WELCOME TO PRIME CHARTERED ACCOUNTANTS JANUARY E-NEWS.

Happy New Year!

I didn’t really want to start the first e-news of 2009 on a negative; however, I think the reality is that this year is going to be tough for many businesses.

The first quarter of each calendar year always sees additional pressures placed on businesses, particularly with the 31 January deadline for filing tax returns and associated tax payments. 31st January is also the deadline for filing limited company accounts with 31 March year ends (see below for the increased late filing penalties coming in) and those companies also had to pay their tax bill on 1 January. All this at a time when cashflow can slow down because your customers’ cash is under pressure.

Don’t despair, however, if your cash flow is tight and you genuinely feel that, with a little extra time, you will be able to make the necessary payments to fulfill your statutory and legal obligations, the tax man is here to help! – see below for the special helpline.
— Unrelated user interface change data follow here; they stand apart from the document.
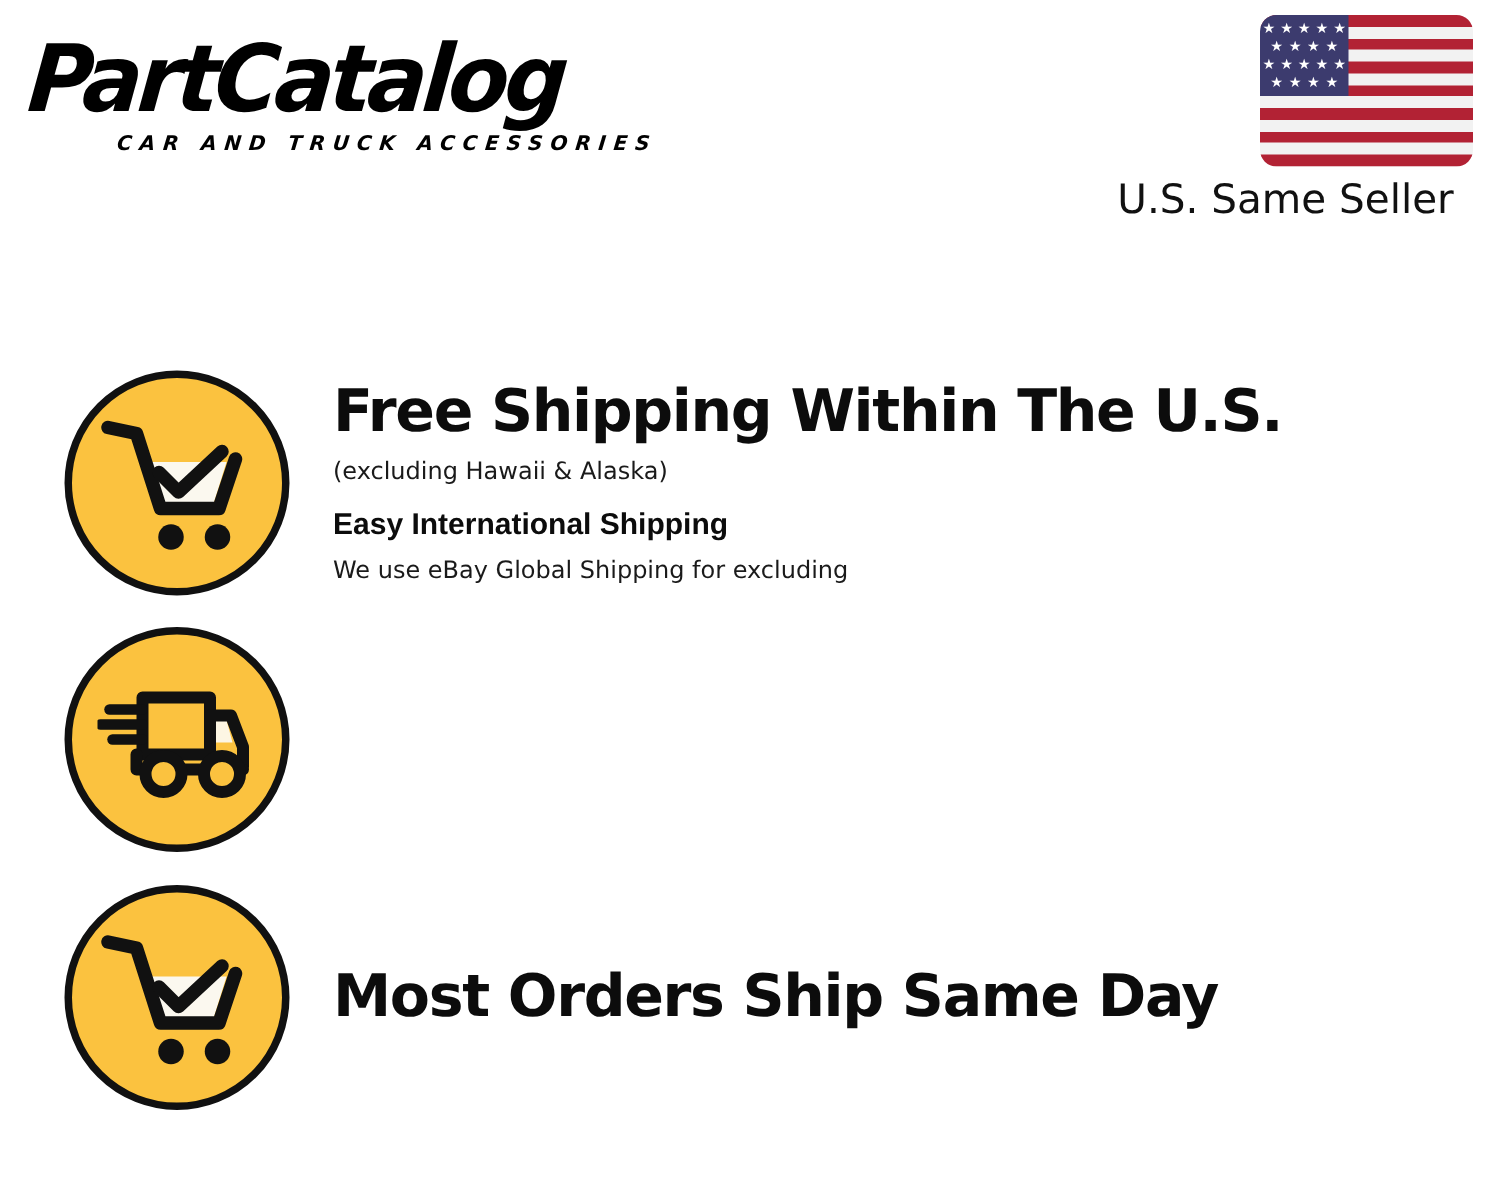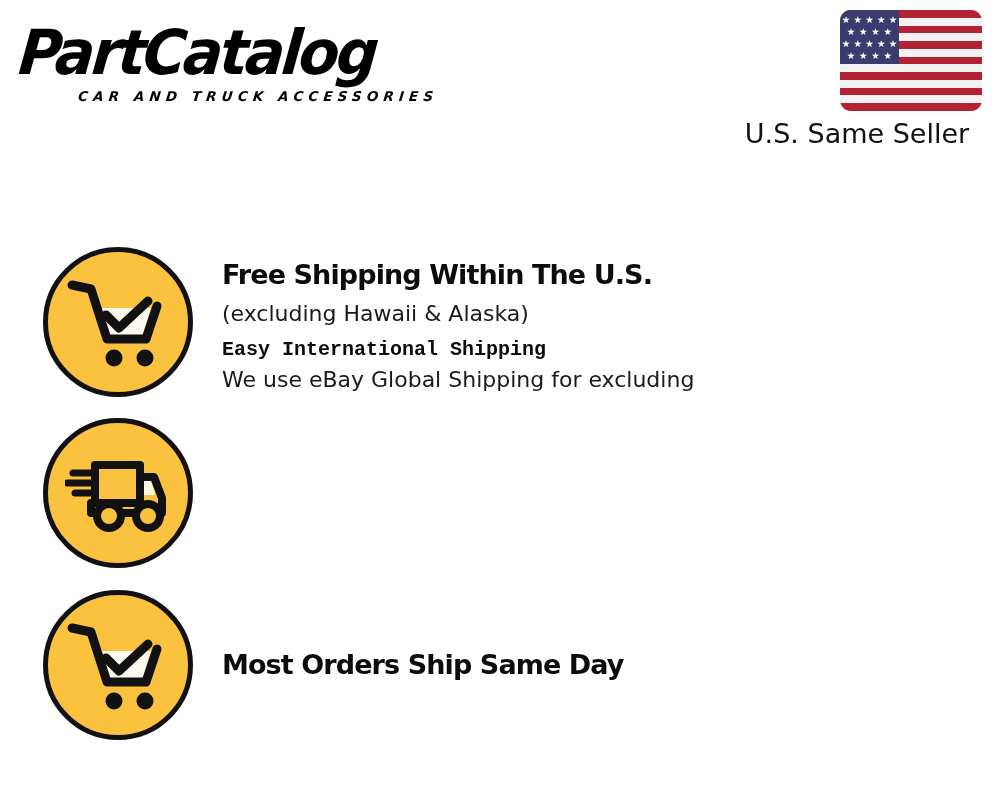"Free Shipping Within The U.S." .headline { font-size: 27px -> 39px }
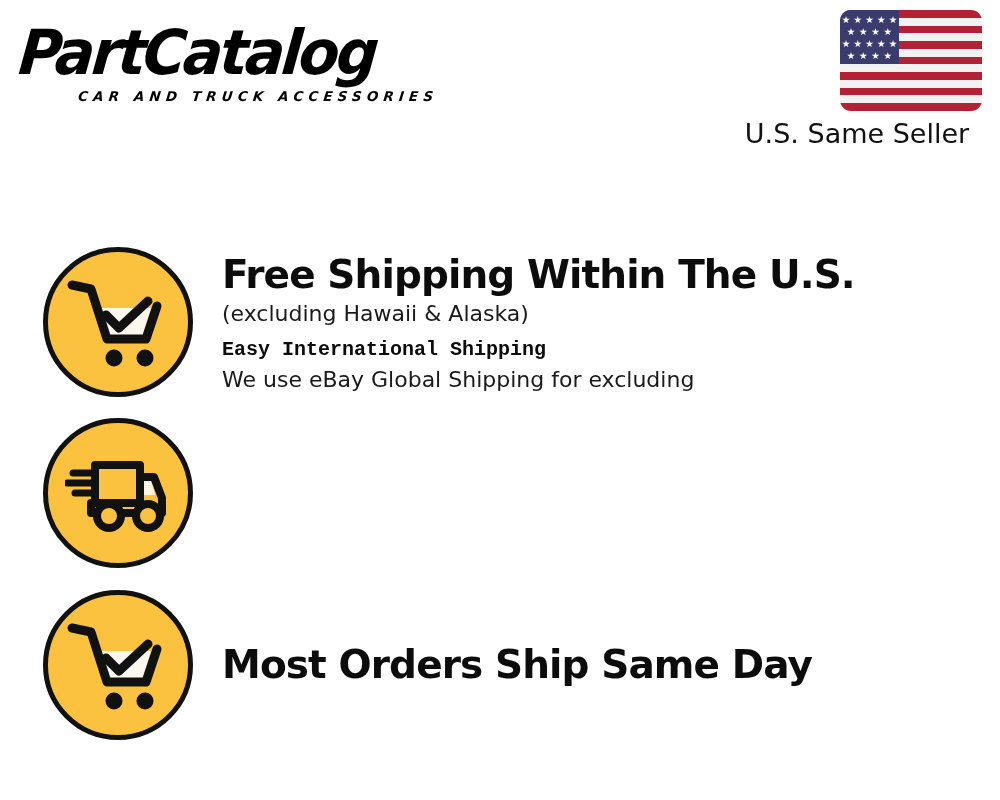"(excluding Hawaii & Alaska)" .subline { font-size: 22px -> 16px }
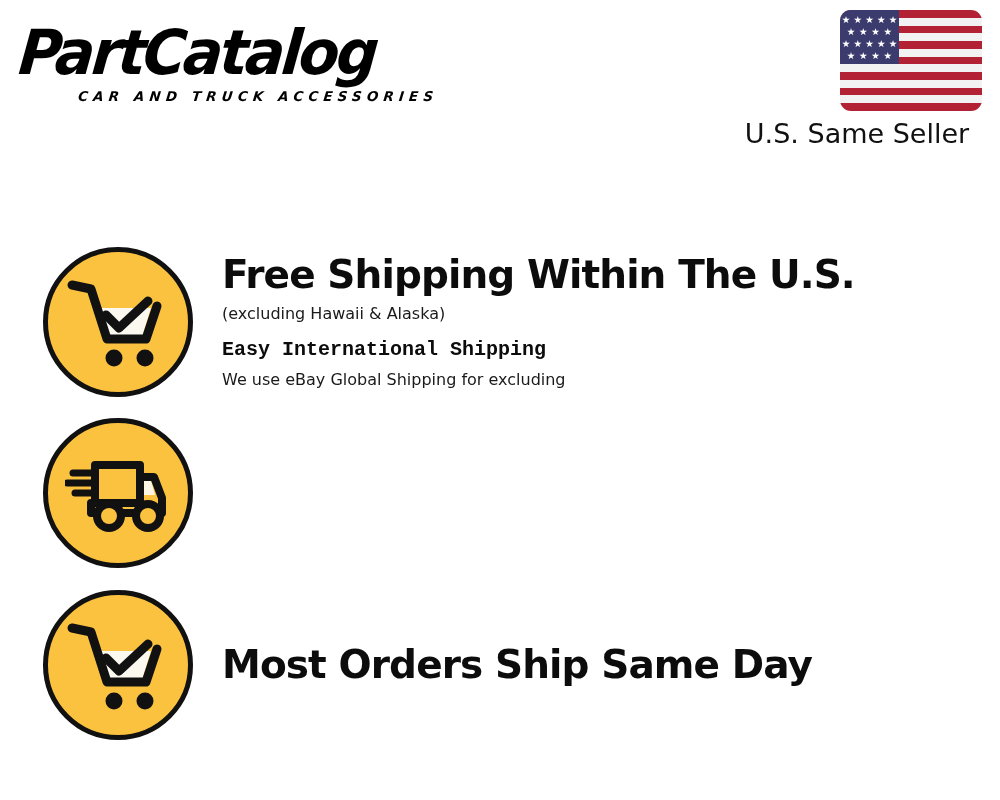"Easy International Shipping" .subhead { font-family: Liberation Mono, monospace -> Liberation Sans, sans-serif }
We’ve also included another article on a way of possibly releasing cash into your business.

Here at Prime, we’re available to offer the financial advice and support you’re looking for, so please do not hesitate to get in touch.

We are also very pleased to tell you that our team has recently expanded following a merger with a very well established and respected Coventry based accountancy practice, Chaplin Hall. John Barrett has been in practice less than a mile from our Coventry office for the last 35 years and has now moved into our offices with his staff. Both John’s and our clients can now benefit from the combined expertise we have from the total Prime staff of about 65 people specialising in all areas of business support.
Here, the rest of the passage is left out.